Proposition 103, the sweeping 1988 insurance reform initiative, requires that insurance companies count a motorist's driving safety record, miles driven annually and years of driving experience more than any other factor, including ZIP-code, when they set auto premiums. Implementation had been hung up for years by industry challenges.

"This is an important milestone in the long-standing effort to make auto insurance more affordable, fair and just for Californians," said Harvey Rosenfield, the author of Proposition 103, on behalf of the Foundation for Taxpayer and Consumer Rights.

"Under the arbitrary and outdated zip code-based system, good drivers across the state often pay higher insurance premiums than bad drivers.

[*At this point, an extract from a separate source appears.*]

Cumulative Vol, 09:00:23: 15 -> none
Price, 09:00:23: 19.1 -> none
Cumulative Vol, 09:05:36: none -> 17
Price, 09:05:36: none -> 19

Today's decision means that a motorist's auto insurance premiums will be determined by how carefully a person drives and how much they drive, not where they live," Rosenfield said. "That's the only fair way to set rates in a state where people are held responsible when they cause an accident."

Under the current system:

• When a good driver moves from ZIP code 90045 in Los Angeles to ZIP code 90044 in Los Angeles, one major insurer increases her annual premium from $2,522 to $4,066.

• One insurer charges good drivers in the rural town of Terra Bella in Tulare County 20% higher premiums than drivers in the far more densely populated Thousand Oaks.

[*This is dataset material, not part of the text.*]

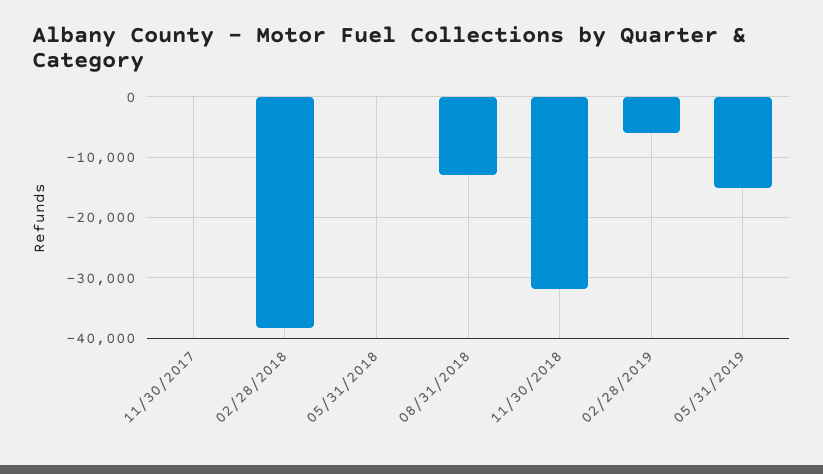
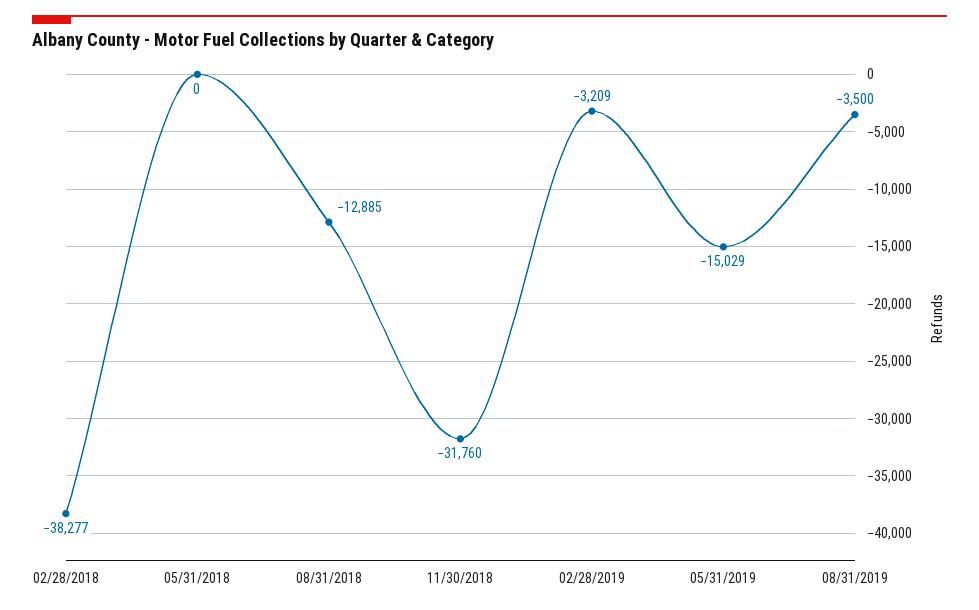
11/30/2017: 0 -> none
02/28/2019: -6000 -> -3209
08/31/2019: none -> -3500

• A San Diego driver with a perfect record living in the tourist mecca of Coronado 92118 who moves to nearby San Diego 92102 faces a rate hike on their basic liability auto insurance of 33% from a major insurer.

• One insurer charges a 45-year-old good driver living in Placerville $349 more per year if he is single or a widower than if he is married.

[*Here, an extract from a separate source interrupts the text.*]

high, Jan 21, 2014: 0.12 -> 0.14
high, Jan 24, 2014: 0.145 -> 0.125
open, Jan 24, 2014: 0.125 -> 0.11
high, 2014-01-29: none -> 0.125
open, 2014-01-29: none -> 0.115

Commissioner Garamendi's decision came after a lengthy investigation urged by citizen and community groups in 2003. That petition was filed by FTCR, Consumers Union, Southern Christian Leadership Council of Greater Los Angeles; Foundation for Taxpayer and Consumer Rights; National Council of La Raza; Spanish Speaking Citizens' Foundation; City of Los Angeles; City of Oakland; and City and County of San Francisco.

Though a recent industry study acknowledged that zip codes are a poor way to set insurance premiums, insurance companies have bitterly fought Proposition 103's "good driver" requirements since the initiative was first proposed.

In their $80 million campaign, insurers claimed that rates would go up, rather than down, if the reforms were implemented. But an exhaustive, eighteen-month study by the Department of Insurance found that if Proposition 103 were properly implemented, throughout the state good drivers and motorists who drove fewer miles per year would see lower rates.

Approved in 1988, Proposition 103 applies to all forms of property-casualty insurance. It mandated rate rollbacks that resulted in $1.2 billion in refund checks; regulates the profits and expenses of insurance companies under a "prior approval" system that by 2001 had saved Californians $23 billion in auto insurance increases alone; allows consumers to challenge insurance company abuses in the courts; applies the antitrust and civil rights laws to the insurance industry; and made the commissioner an elected position.